As the authors note, $100 billion is spent in the U.S. on biomedical research every year, and most of that is going into clinical trials. The diminishing rate of returns that this money has had in terms of clinical effectiveness makes it imperative that we shine light on this process. We need to guard against having clinical trials being used as marketing tools, and put the focus back on the reduction of human harm and suffering.

Read the Study: Decline in Placebo-Controlled Trial Results Suggests New Directions For Comparative Effectiveness Research
By Mark Olfson and Steven C. Marcus

Monday, June 3, 2013

The Affordable Care Act's Surprisingly Low Premiums

As implementation of the Affordable Care Act ramps, up two unexpected developments have been in the news. Some health plans look to be offered at a cost well below that predicted. This is good news and bad news.

The good news is that California's Insurance Exchange, called Covered California, has released its prices. It will be offering plans for 2014 at an unexpectedly low cost. This is because the Exchanges, which were designed to create a competitive marketplace for health insurance are actually functioning like a competitive marketplace. Consumers can choose between four levels of plan: bronze, silver, gold or platinum. The more  the plan costs up front, the lower the out-of pocket expenses will be. All the insurance companies offering bronze plans have to include the same types of services for those plans. All the silver plans have to be comparable to each other, and so on. Now that plans can actually be rated in a simple and transparent way, there is an incentive for insurers to bid low and compete against each other to gain market share.

Covered California is offering low rates despite expectations that premiums under Obamacare were going to rise. A widely reported study by the Milliman Company predicted that while older Americans aged 40-59 should see lowered costs, younger males would see their cost go up. A 28-year-old man making $50,000 a year, for example, had been expected to pay as much as $450 a month for a silver plan. The actual cost in California is going to be around $250 a month.

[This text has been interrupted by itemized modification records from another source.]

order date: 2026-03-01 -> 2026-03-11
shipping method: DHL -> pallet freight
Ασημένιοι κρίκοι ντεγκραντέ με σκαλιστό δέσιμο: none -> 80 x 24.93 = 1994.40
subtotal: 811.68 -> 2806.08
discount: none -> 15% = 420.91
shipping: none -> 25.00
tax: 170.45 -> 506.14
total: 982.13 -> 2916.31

This is comparable in cost to high-deductible plans on the private insurance market right now which offer much-less comprehensive benefits.  All plans purchased through Insurance Exchanges must cover at least 60% of the patient's costs, including co-pays and deductibles. California residents who buy through Covered California are going to get a good deal.

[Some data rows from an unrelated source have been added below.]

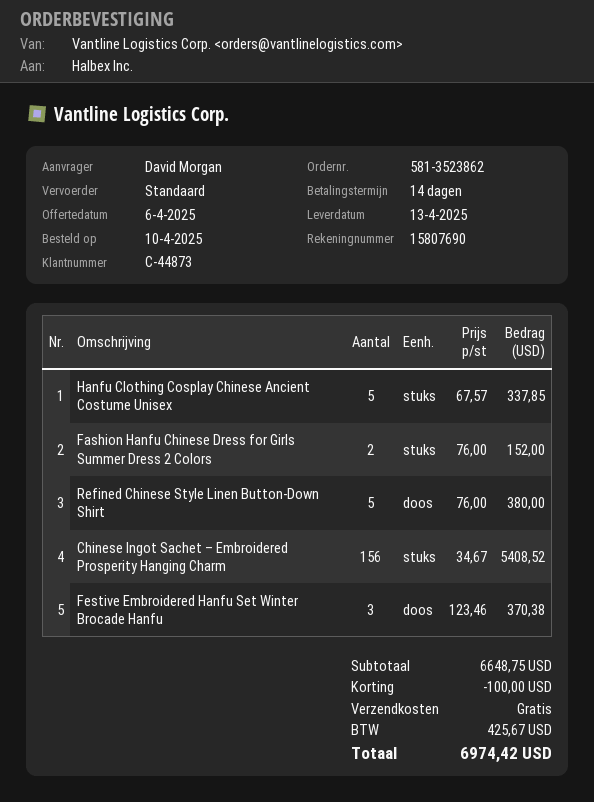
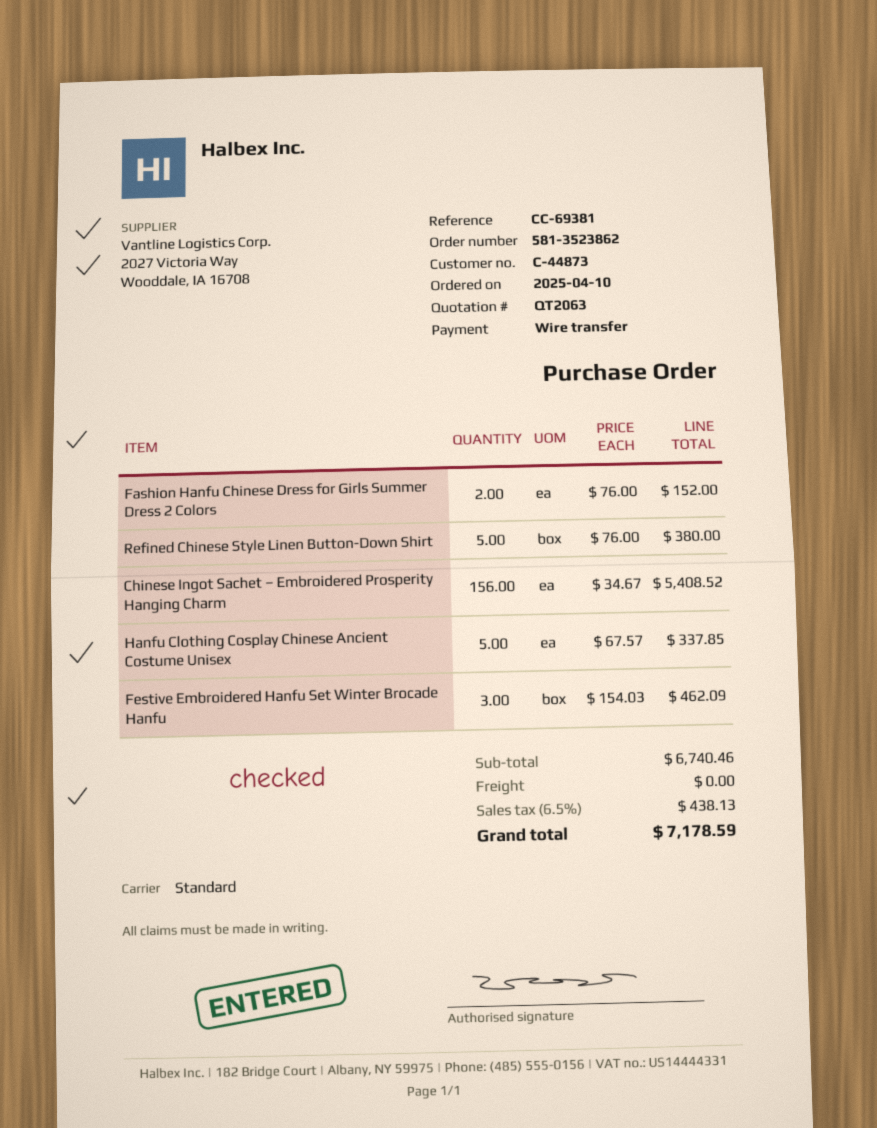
Festive Embroidered Hanfu Set Winter Brocade Hanfu: 3 x 123.46 = 370.38 -> 3 x 154.03 = 462.09
subtotal: 6648.75 -> 6740.46
discount: 100.00 -> none
tax: 425.67 -> 438.13
total: 6974.42 -> 7178.59

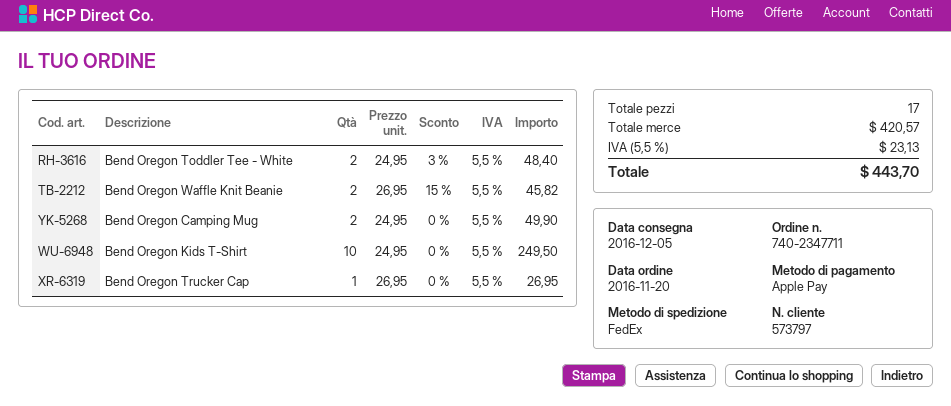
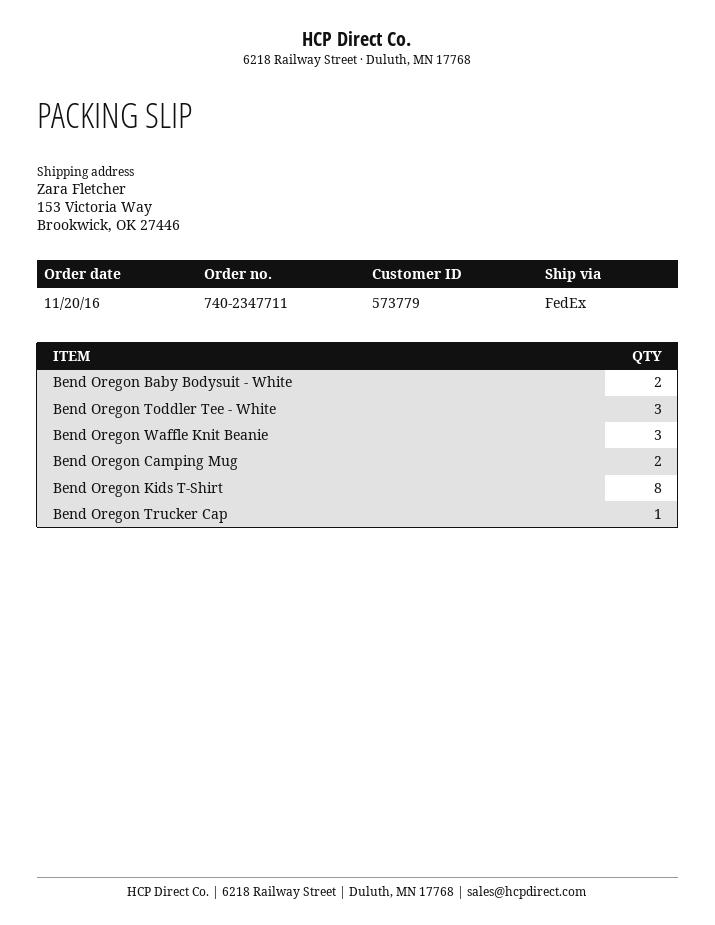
customer number: 573797 -> 573779
Bend Oregon Toddler Tee - White: 2 -> 3
Bend Oregon Waffle Knit Beanie: 2 -> 3
Bend Oregon Kids T-Shirt: 10 -> 8
Bend Oregon Baby Bodysuit - White: none -> 2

The same can't be said for all low-wage workers at large companies. Christopher Weaver and Anna Wilde Matthews at the Wall Street Journal recently reported that some companies with large numbers of service workers have been worried about the cost of the ACA's requirement to offer those employees health benefits. They are said to be in talks with insurance companies to craft new plans that will be very cheap, in the order of $40 a month, but will offer extremely limited coverage. Hospital stays, surgery and prenatal care will be excluded.

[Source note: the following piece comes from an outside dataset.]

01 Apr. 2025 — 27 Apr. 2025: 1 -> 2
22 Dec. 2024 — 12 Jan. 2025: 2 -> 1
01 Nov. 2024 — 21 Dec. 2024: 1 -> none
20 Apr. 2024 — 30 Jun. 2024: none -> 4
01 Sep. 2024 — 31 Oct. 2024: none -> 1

These firms are hoping to find a loop-hole in the law that allows them to offer low-benefit plans (termed mini-meds or "skinny plans" in insurance industry lingo).  Since most large firms offering insurance to their employees actually offer good plans in order to retain workers (think Google), big companies have been allowed to choose their own plans. The Department of Health and Human Services didn't anticipate that offering skinny plans  might be the way that some companies would try to lower premium costs.  It is unlikely that they will be allowed to, but watch this space for further developments.